> [ASSIGNMENT]: Beneath this task are records; print exactly the stretch of them from the line with "(782, 1478) none" through the line with "[24,395,153,407] Really, the", both ends included.

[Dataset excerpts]
★ ★ ★
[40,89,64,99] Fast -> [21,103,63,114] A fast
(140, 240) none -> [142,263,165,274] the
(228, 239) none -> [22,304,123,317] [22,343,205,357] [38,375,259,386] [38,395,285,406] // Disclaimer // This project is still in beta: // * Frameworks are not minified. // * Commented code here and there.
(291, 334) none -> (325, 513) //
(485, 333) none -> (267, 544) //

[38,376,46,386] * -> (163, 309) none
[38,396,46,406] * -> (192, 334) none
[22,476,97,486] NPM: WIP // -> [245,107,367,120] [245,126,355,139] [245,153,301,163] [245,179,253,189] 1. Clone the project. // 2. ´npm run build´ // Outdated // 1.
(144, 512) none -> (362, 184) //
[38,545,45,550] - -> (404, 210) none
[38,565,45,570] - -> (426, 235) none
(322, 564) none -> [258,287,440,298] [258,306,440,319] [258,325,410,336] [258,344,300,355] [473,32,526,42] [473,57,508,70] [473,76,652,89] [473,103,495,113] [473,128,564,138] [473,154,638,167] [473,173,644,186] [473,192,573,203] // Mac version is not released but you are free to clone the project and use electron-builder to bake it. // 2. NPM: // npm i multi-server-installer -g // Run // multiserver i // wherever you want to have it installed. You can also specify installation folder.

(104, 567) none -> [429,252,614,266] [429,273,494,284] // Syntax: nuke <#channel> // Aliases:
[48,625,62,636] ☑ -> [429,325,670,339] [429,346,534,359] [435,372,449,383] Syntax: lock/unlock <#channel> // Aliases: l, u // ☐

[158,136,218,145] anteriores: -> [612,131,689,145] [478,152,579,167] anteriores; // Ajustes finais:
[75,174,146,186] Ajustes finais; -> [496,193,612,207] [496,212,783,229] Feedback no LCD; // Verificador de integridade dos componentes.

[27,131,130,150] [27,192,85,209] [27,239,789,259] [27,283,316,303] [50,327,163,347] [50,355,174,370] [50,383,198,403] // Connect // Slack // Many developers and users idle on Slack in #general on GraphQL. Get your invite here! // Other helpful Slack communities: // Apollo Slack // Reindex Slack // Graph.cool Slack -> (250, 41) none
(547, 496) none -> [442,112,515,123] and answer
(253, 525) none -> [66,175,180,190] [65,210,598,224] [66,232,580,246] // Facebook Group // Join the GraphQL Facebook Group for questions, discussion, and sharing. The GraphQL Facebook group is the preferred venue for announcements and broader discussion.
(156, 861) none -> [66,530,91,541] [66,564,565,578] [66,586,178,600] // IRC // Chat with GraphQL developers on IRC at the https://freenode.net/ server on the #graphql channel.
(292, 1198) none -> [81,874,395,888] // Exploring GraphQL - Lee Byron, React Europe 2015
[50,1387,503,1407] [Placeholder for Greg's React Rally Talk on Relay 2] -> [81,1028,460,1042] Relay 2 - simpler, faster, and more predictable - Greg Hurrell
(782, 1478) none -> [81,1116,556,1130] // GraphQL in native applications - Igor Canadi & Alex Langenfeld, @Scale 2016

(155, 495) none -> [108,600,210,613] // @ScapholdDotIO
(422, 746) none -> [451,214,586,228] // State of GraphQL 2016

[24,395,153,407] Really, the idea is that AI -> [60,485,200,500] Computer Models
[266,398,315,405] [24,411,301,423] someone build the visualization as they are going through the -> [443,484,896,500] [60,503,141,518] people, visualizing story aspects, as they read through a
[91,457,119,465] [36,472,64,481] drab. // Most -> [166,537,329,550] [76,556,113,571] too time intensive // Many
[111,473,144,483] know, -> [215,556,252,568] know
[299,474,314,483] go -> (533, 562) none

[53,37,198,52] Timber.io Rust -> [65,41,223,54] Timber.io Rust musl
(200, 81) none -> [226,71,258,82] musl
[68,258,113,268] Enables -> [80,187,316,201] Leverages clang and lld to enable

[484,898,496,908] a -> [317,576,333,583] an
★ ★ ★
> [FINISHED EXERCISE]:
(782, 1478) none -> [81,1116,556,1130] // GraphQL in native applications - Igor Canadi & Alex Langenfeld, @Scale 2016

(155, 495) none -> [108,600,210,613] // @ScapholdDotIO
(422, 746) none -> [451,214,586,228] // State of GraphQL 2016

[24,395,153,407] Really, the idea is that AI -> [60,485,200,500] Computer Models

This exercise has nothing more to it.